I’m back! Wow, what a great restful time far from the world! We had a lot of fun visiting countless castles and palaces and Czech countryside is a great place to enjoy summer and nature. No internet, no mobile phone and no e-mail for 3 weeks: that really helped us to refocus on our family, especially as we didn’t speak much Czech. I’ll post about great bookshops and libraries visited on the way. I hope you all had a great summer too. I had a lot of time to read and write, so now, I have to type all those blog posts I drafted longhand!
My first experience with Amanda Cross was a short story in Sarah Paretsky’s collection. A witty, cozy academic mystery always is a good idea, all the more when you know that Amanda Cross is the pen name of Carolyn Heilbrun, a professor of English lit at Columbia. When I picked a French edition of The question of Max (back in July), I thought that the cut-throat competition in academic circles was going to be a bit more literal than literary for once.
Alas! The French voice of heroin Kate Fansler was unconvincing at best: she navigated between stiffness (throwing citations around) and forced friendliness (going to basketball matches with her teenaged nephew) without really managing to be witty. I guess it’s hard to translate wit in French especially when there’s no exact equivalent for the word. Our French word for wit, “esprit”, often sounds pedantic.
I could well have forgiven the bad translation, but then plotting didn’t seem to be Cross’ forte either. Kate is your very (and I mean very) chatty aunt who has to paint every bit of background right before getting to the point of the story (if she ever gets there). In that sense it’s not a real mystery because one-third of the book goes before anyone ends up dead (a very minor character), and two third go before we even get to ask the question of who killed, how and why. For traditional mystery lovers, it’s highly frustrating because you wait, wait and wait and eventually the whole murder business itself is folded in no more than 30 pages.
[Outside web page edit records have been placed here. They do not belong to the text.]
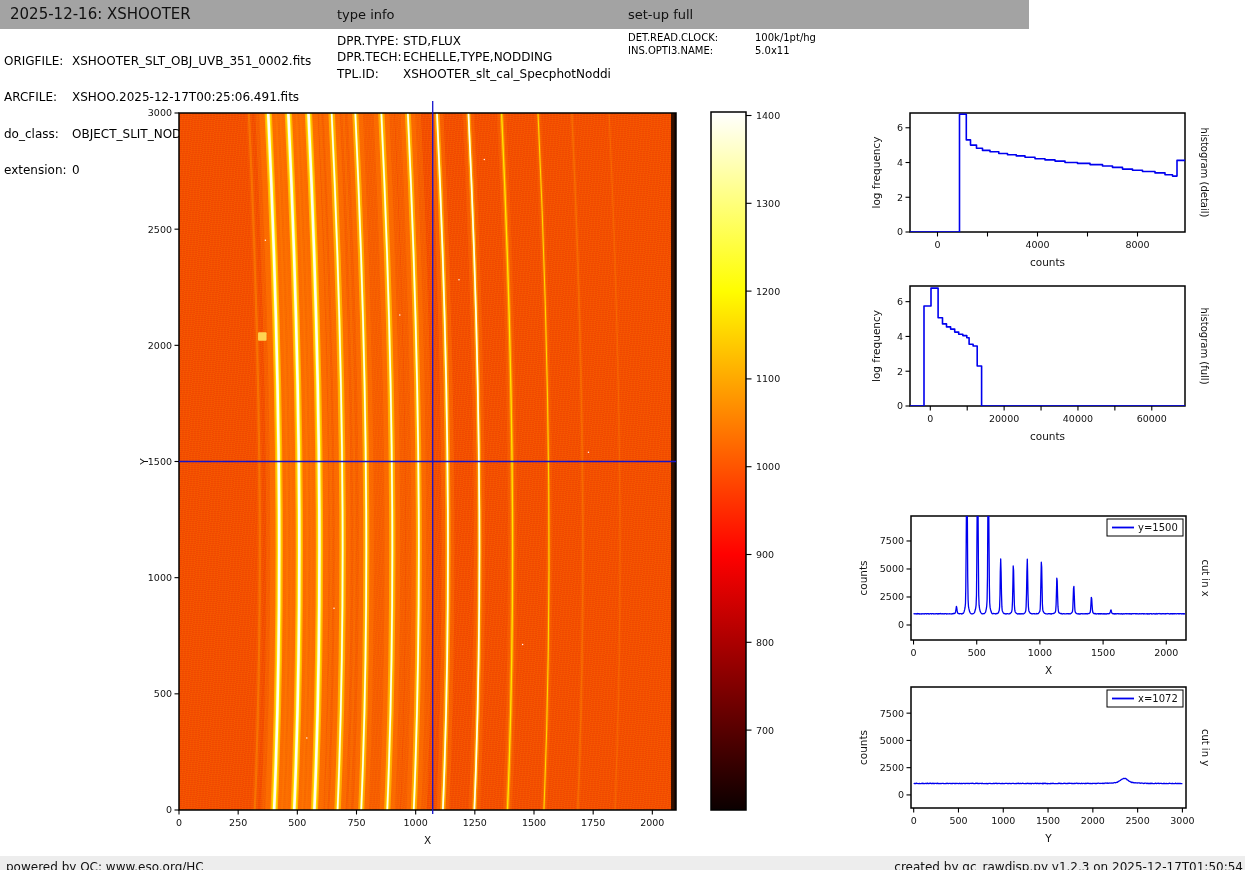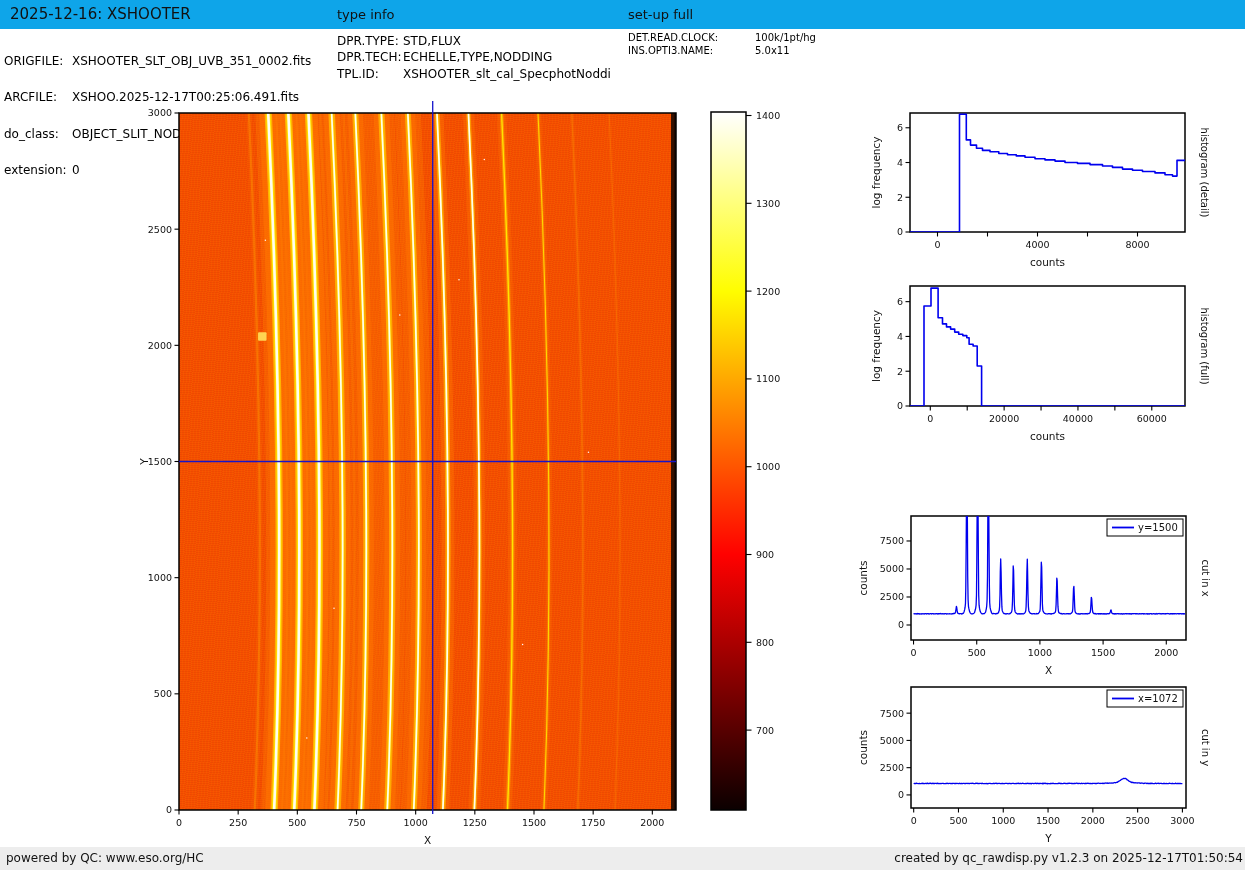--- a/index.html
+++ b/index.html
@@ -1,35 +1,35 @@
 <!DOCTYPE html>
 <html><head>
 <meta charset="utf-8">
 <style>
   html,body{margin:0;padding:0;}
   body{width:1245px;height:870px;position:relative;background:#fff;overflow:hidden;
        font-family:"DejaVu Sans","Liberation Sans",sans-serif;color:#000;}
-  .topbar{position:absolute;left:0;top:0;width:1245px;height:29px;background:#0ea5e9;}
+  .topbar{position:absolute;left:0;top:0;width:1029px;height:29px;background:#a3a3a3;}
   .page-title{position:absolute;left:10px;top:0;line-height:29px;font-size:15px;color:#111;}
   .sec-label{position:absolute;top:0;line-height:29px;font-size:13px;color:#111;text-align:center;}
   .sec-type{left:337px;} .sec-setup{left:628px;}
   .meta-col{position:absolute;font-size:12px;line-height:16.4px;white-space:nowrap;}
   .meta-col.small{font-size:10px;line-height:12.6px;}
   .mlabel{display:inline-block;}
   .col1 .mlabel{width:68px;margin-top:20px;} .col2 .mlabel{width:66px;} .col3 .mlabel{width:127px;}
   #image-bg{position:absolute;left:179px;top:113px;width:497px;height:697px;
     background-image:
       repeating-linear-gradient(95deg, rgba(255,220,0,.05) 0 1px, rgba(0,0,0,0) 1px 3px),
       repeating-linear-gradient(5deg, rgba(120,0,0,.07) 0 1px, rgba(0,0,0,0) 1px 2px);
     background-color:#f75000;}
   #image-svg{display:block;width:100%;height:100%;}
   #colorbar{position:absolute;left:711px;top:112px;width:35px;height:698px;}
   #overlay{position:absolute;left:0;top:0;z-index:5;pointer-events:none;}
   svg text{font-family:"DejaVu Sans","Liberation Sans",sans-serif;}
-  .footbar{position:absolute;left:0;bottom:0;width:1245px;height:23px;background:#ededed;font-size:12px;color:#111;}
+  .footbar{position:absolute;left:0;bottom:0;width:1245px;height:14px;background:#ededed;font-size:12px;color:#111;}
   .foot-left{position:absolute;left:6px;line-height:22px;}
   .foot-right{position:absolute;right:2px;line-height:22px;}
 </style>
 </head>
 <body>
 
 <div class="topbar">
   <div class="page-title">2025-12-16: XSHOOTER</div>
   <div class="sec-label sec-type">type info</div>
   <div class="sec-label sec-setup">set-up full</div>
The whole book is more of a pretext for portraits of 3 friends in WWI and the 1920s who were among the first women to graduate from Oxford university. Why university professor and feminist Fansler gets interested in them is quite understandable, but the rest lacks connections and momentum. She had lost me before really tackling the “question of Max”, for which I’m afraid the answer was a little too obvious. But the whole series held so many promises that I gave Amanda Cross and Kate Fansler a second chance and took another mystery of hers with me in holidays.